FEMALE GENITAL MUTILATION POLL

In Commemoration Of International Day Of Zero Tolerance For Female Genital Mutilation; Nigerians Supports Legislation To End The Practice

Abuja, Nigeria. February 4th, 2020 – NOIPolls joins the world in commemorating the International Day of Zero Tolerance for Female Genital Mutilation which is observed on 6th February every year. Female genital mutilation (FGM) comprises all procedures that involve altering or injuring the female genitalia for non-medical reasons and is recognized internationally as a violation of the human rights, the health and the integrity of girls and women. According to report, about 200 million women and girls have been mutilated globally.[1] In Nigeria, about 20 million women and girls have been mutilated implying that 1 out of every 10 mutilated women in the world is Nigerian.[2] Given the above background, NOIPolls conducted a poll to assess the knowledge, attitudes, and perceptions of Nigerians towards the practice of Female Genital Mutilation (FGM) in the country.

The poll revealed that that majority of adult Nigerians (88 percent) are willing to support a legislation to end female genital mutilation mainly due to the health complications associated with the practice. This is in line with the effort of the United Nations Population Fund which strives to fully eradicate the practice of female genital mutilation by 2030 as well as the Sustainable Development Goals (SDG) which prohibit any form of harmful practices against people generally especially children and women.

Although the Violence Against Persons Prohibition Act (VAPP) was passed into law in Nigeria in 2015 to criminalise FGM practice, lack of enforcement of the VAPP Act is an issue given that it has not been domesticated in states. Currently, 13 out of 36 states in Nigeria have their own individual state laws expressly prohibiting FGM/C. These states are Lagos, Osun, Ondo, Ekiti, Bayelsa, Ogun, Delta, Ebonyi, Oyo, Imo, Edo, Cross-River and Rivers however, the VAPP Act is actively enforced in only 3 out of the 36 states in Nigeria and also in the FCT; these 3 states are Anambra, Oyo and Ebonyi.[3]

Furthermore, perception on prevalence revealed that 19 percent of Nigerians disclosed that this practice is still prevalent in the country. At the zonal level, 33 percent of respondents in the South-East, 27 percent in the South-South and 25 percent in the North West reported the practice as prevalent in their locality.  Significantly, during the course of the survey, our analysts interviewed a couple of respondents from the South-South zone who were planning imminent circumcision of their daughters but were dissuaded due to the survey enlightenment.

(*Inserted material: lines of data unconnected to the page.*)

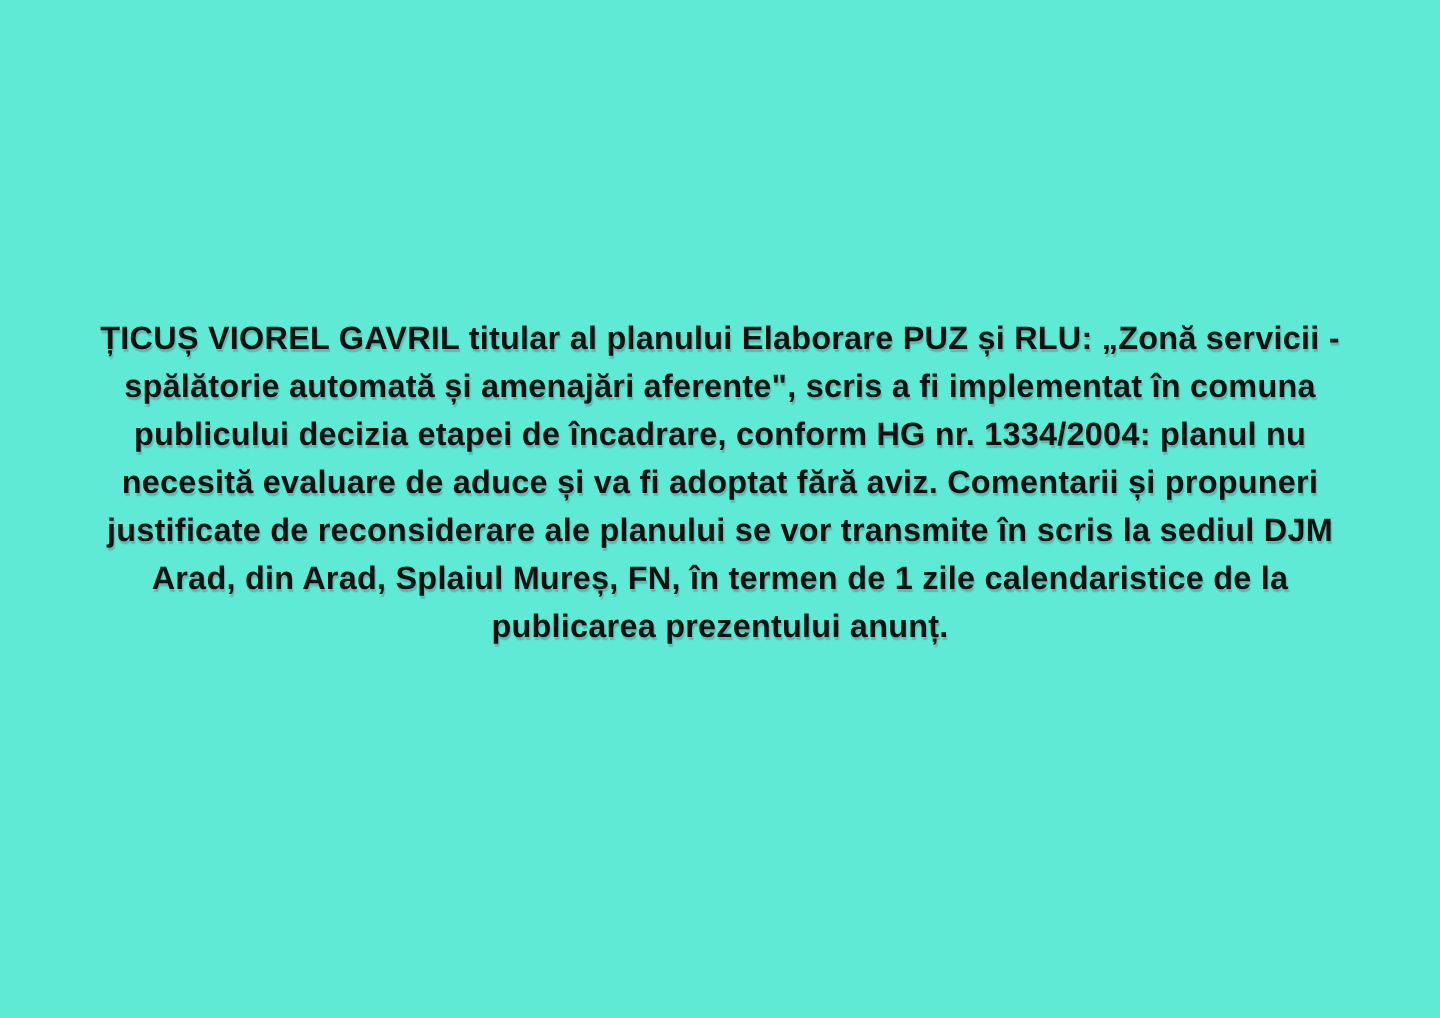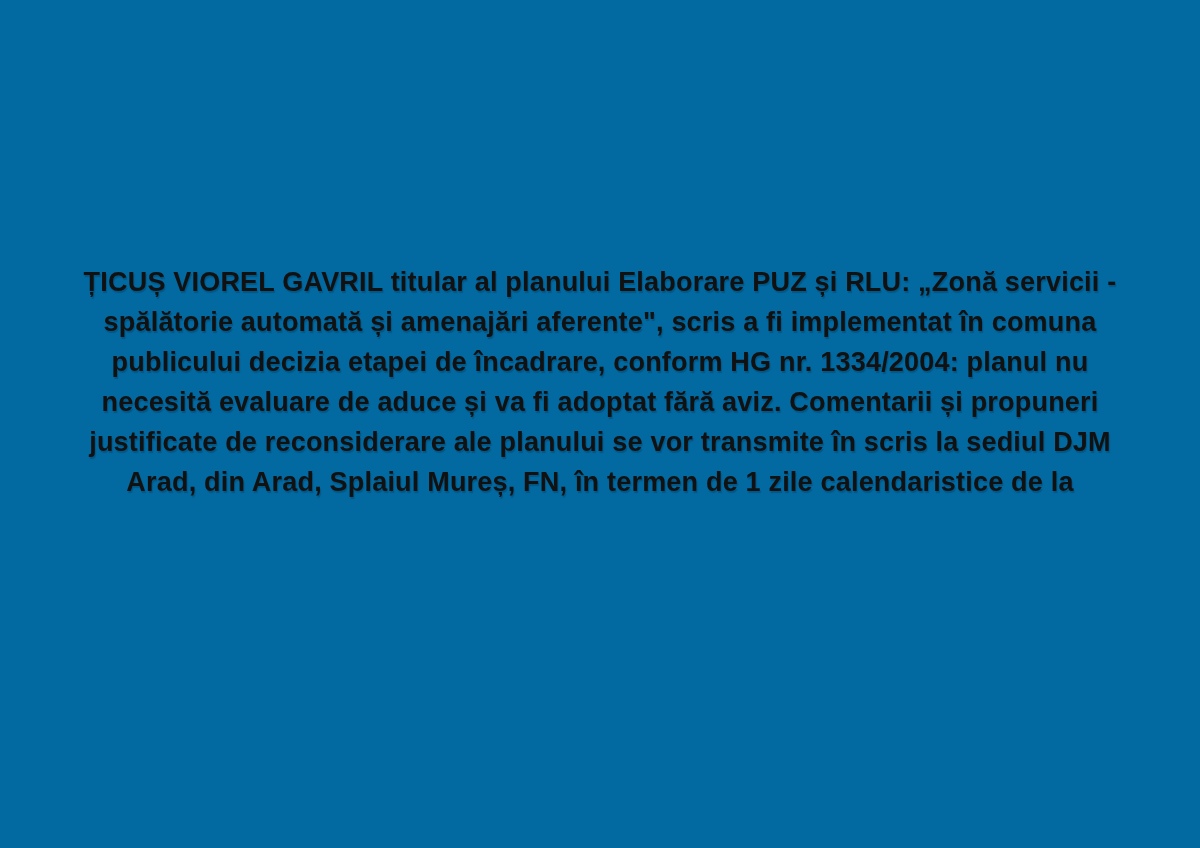--- a/index.html
+++ b/index.html
@@ -16,7 +16,7 @@
   .page {
     width: 1200px;
     height: 848px;
-    background: #0369a1;
+    background: #5eead4;
     position: relative;
   }
   .announcement {

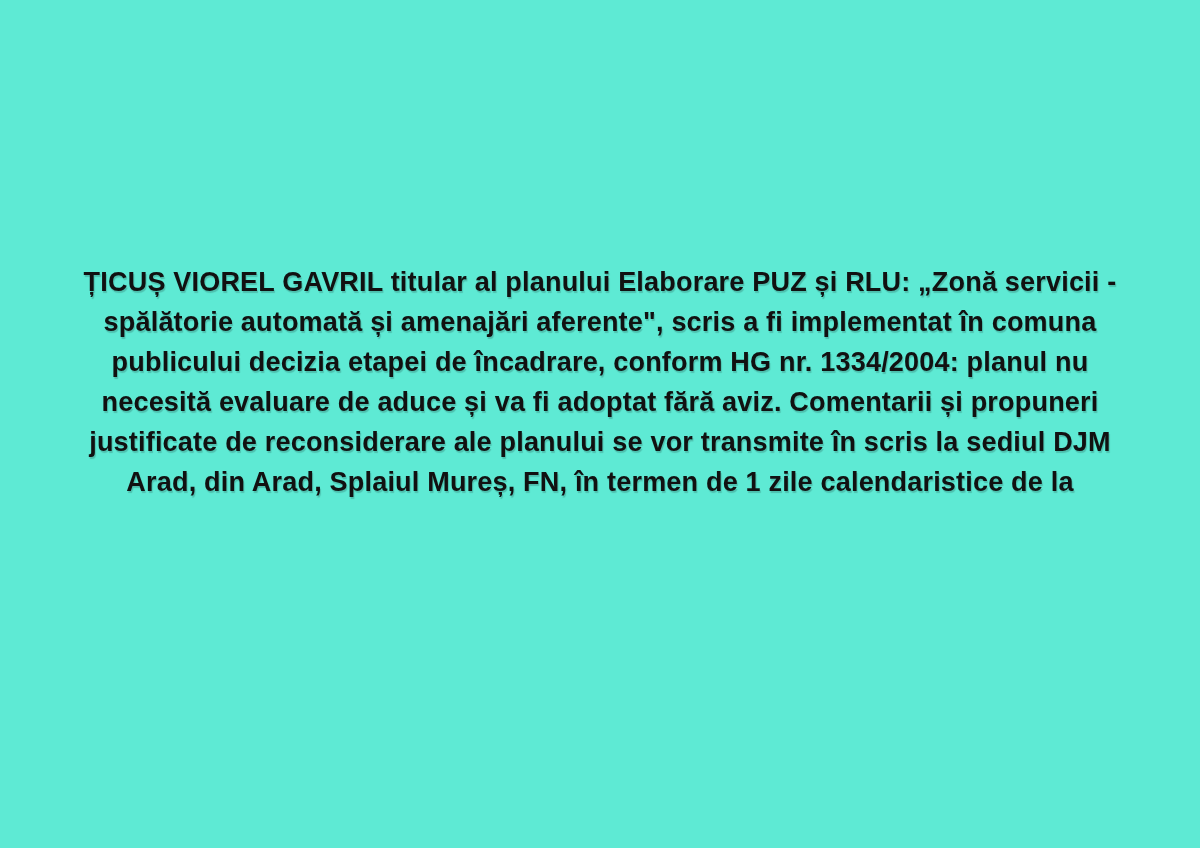--- a/index.html
+++ b/index.html
@@ -47,6 +47,7 @@
     <div class="line">necesită evaluare de aduce și va fi adoptat fără aviz. Comentarii și propuneri</div>
     <div class="line">justificate de reconsiderare ale planului se vor transmite în scris la sediul DJM</div>
     <div class="line">Arad, din Arad, Splaiul Mureș, FN, în termen de 1 zile calendaristice de la</div>
+    <div class="line">publicarea prezentului anunț.</div>
   </div>
 </div>
 

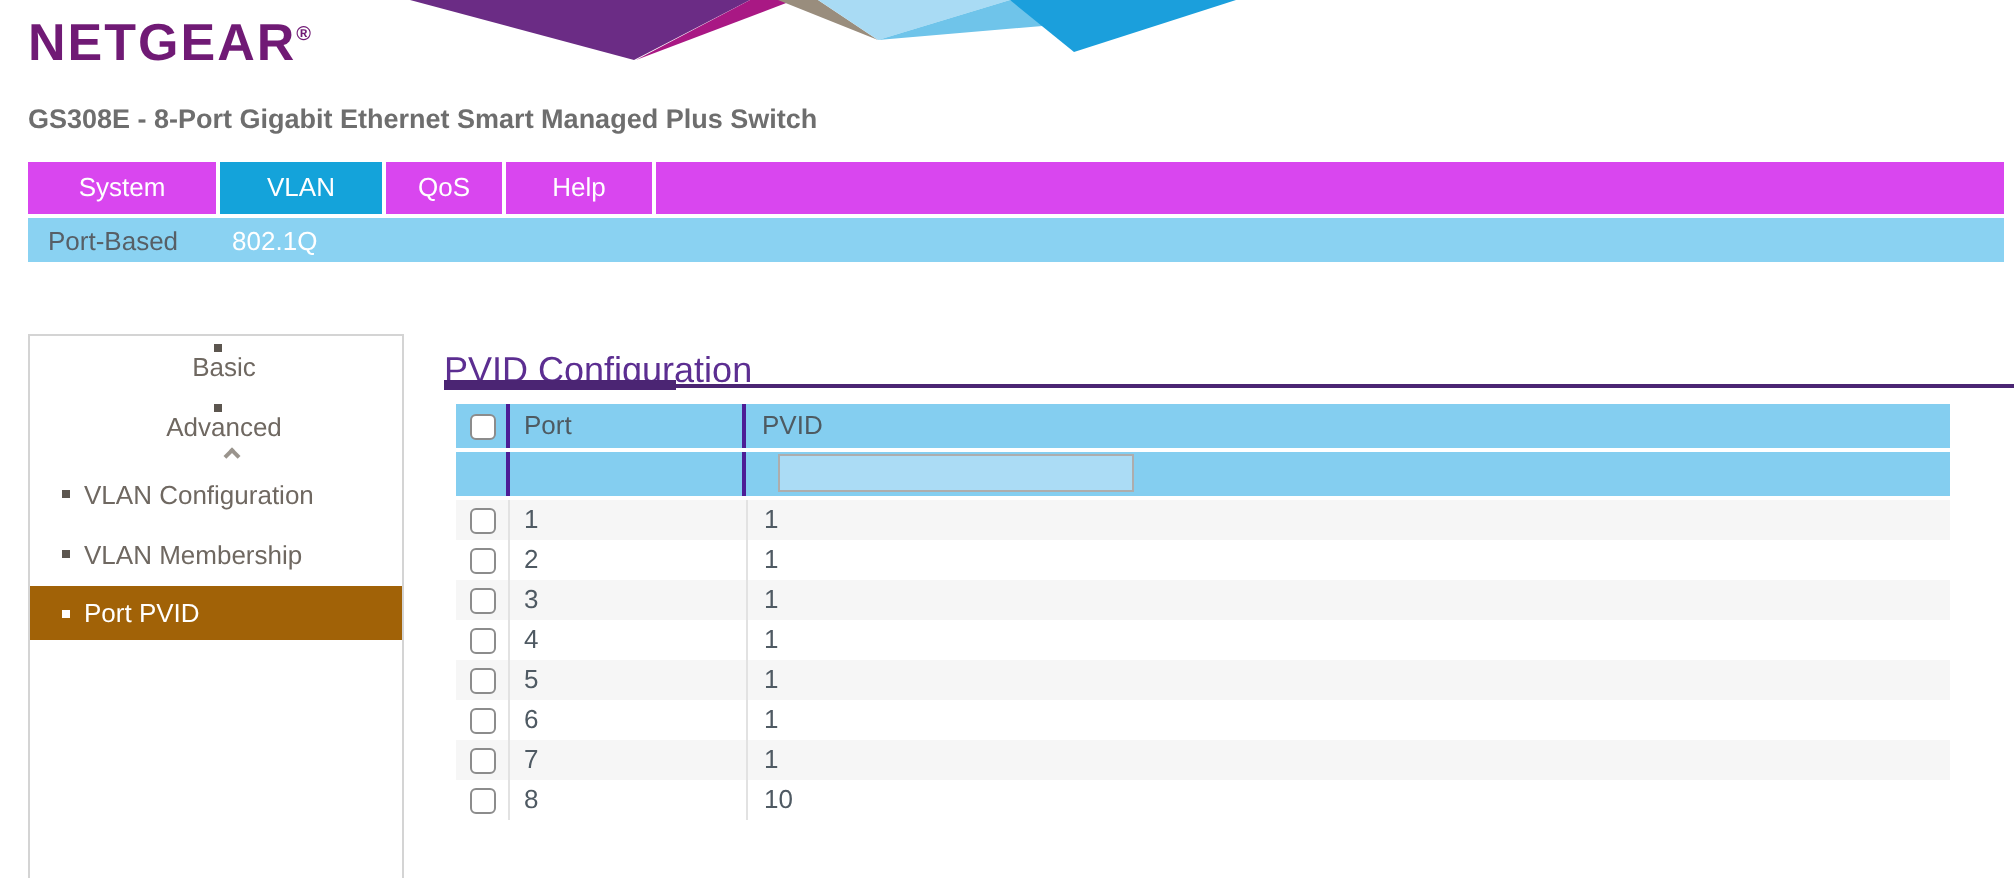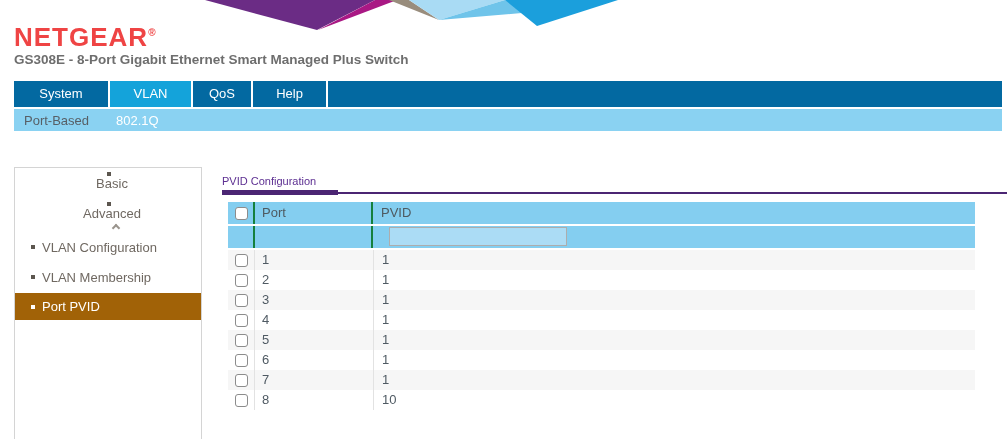--- a/index.html
+++ b/index.html
@@ -15,9 +15,9 @@
 
   
   .logo {
-    position: absolute; left: 14px; top: 22px;
+    position: absolute; left: 14px; top: 6px;
     font-size: 26px; font-weight: bold; letter-spacing: 1px;
-    color: #ef4444;
+    color: #701a75;
   }
   .logo sup { font-size: 10px; font-weight: bold; vertical-align: 10px; letter-spacing: 0; }
   .banner { position: absolute; left: 203px; top: 0; }

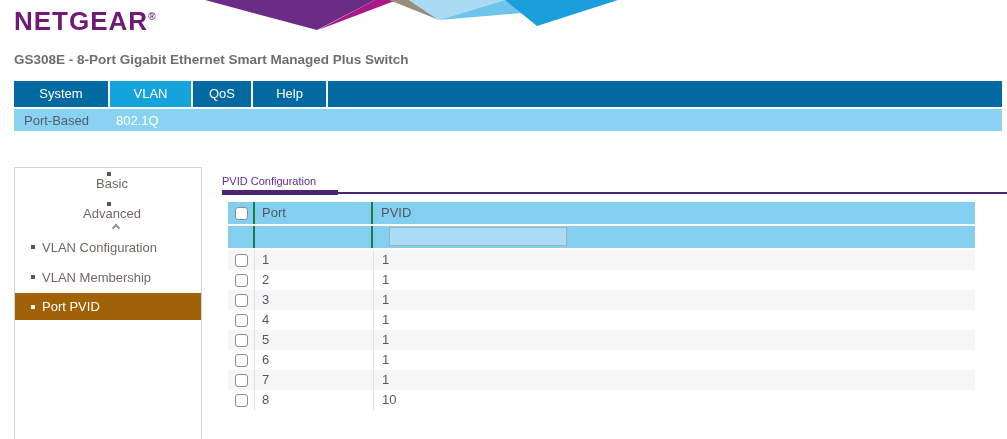--- a/index.html
+++ b/index.html
@@ -30,7 +30,7 @@
   .nav {
     position: absolute; left: 14px; top: 81px;
     width: 988px; height: 26px;
-    background: #0369a1; display: flex;
+    background: #d946ef; display: flex;
   }
   .nav .tab {
     height: 26px; line-height: 26px; text-align: center;

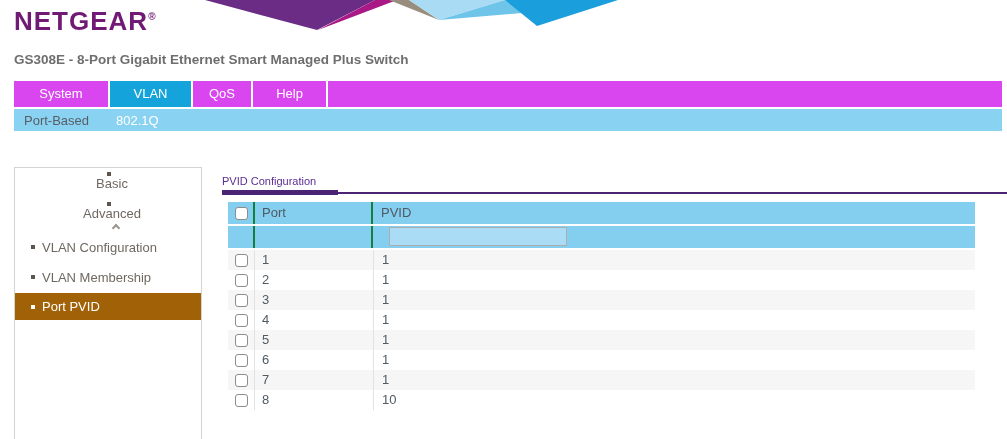--- a/index.html
+++ b/index.html
@@ -86,7 +86,7 @@
   
   .page-title {
     position: absolute; left: 222px; top: 175px;
-    font-size: 11px; color: #5c2e91;
+    font-size: 18px; color: #5c2e91;
   }
   .rule-thin {
     position: absolute; left: 222px; top: 192px;

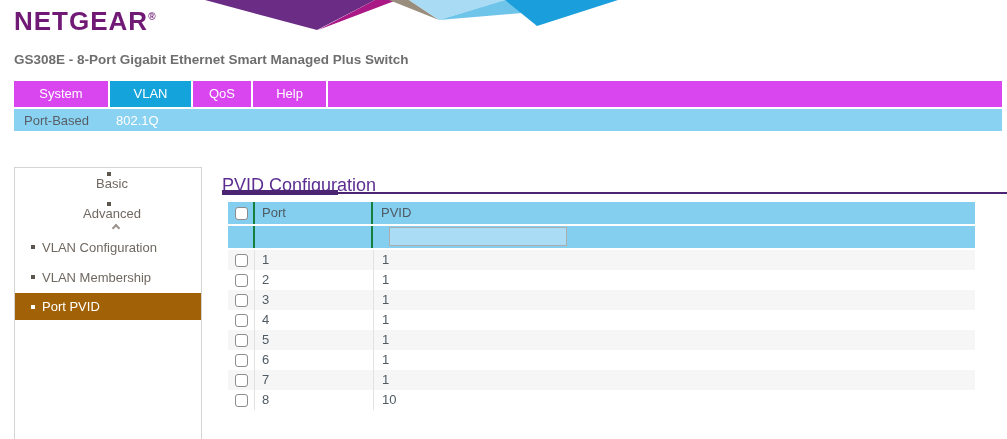--- a/index.html
+++ b/index.html
@@ -105,7 +105,7 @@
     height: 22px; background: #84cef0; display: flex;
     margin-bottom: 2px; color: #4e5a61;
   }
-  .hrow .hc { border-right: 2px solid #15803d; }
+  .hrow .hc { border-right: 2px solid #4c1d95; }
   .hc-check { width: 27px; display: flex; align-items: center; }
   .hc-port  { width: 118px; line-height: 22px; padding-left: 7px; }
   .hc-pvid  { flex: 1; line-height: 22px; padding-left: 8px; border-right: none !important; }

Some respondents (mainly mothers) in the South East region personally  revealed that they are continuing with the practice because they had no complications whatsoever when it was done to them while some respondents particularly from the South West divulged that tradition demands that they carry out the practice else they may be excommunicated in their community.

When asked of the health risks associated with FGM, most of the respondents cited infections (48 percent) and complications during childbirth (35 percent). This corroborates reports which has shown that girls who undergo female genital mutilation face short-term complications such as severe pain, shock, excessive bleeding, infections, and difficulty in passing urine, as well as long-term consequences for their sexual and reproductive health and mental health. Therefore, there is urgent need to carry out public enlightenment campaign on the dangers linked with FGM as recommended by 62 percent of Nigerians. This can be achieved by a coordinated and systematic effort in engaging grassroot communities and focusing on human rights, gender equality, sexual education and attention to the needs of women and girls who suffer from its consequences. It is also important that more states domesticate the VAPP act. These are some of the key findings from the Female Genital Mutilation poll conducted in the week commencing 27th January, 2020.

Brief Background

The United Nations (UN) General Assembly designated this day as the international day of zero tolerance for Female Genital Mutilation with the aim to amplify and direct the efforts on the elimination of the practice. The UN has realized that ending female genital mutilation in one decade will require support from all and sundry. Hence, it has decided to invest in young people who are indispensable and valuable in this all-important task of eradicating Female Genital Mutilation. This is the main reason why the day focuses on mobilizing youths around the world to join in the campaign of ending the practice.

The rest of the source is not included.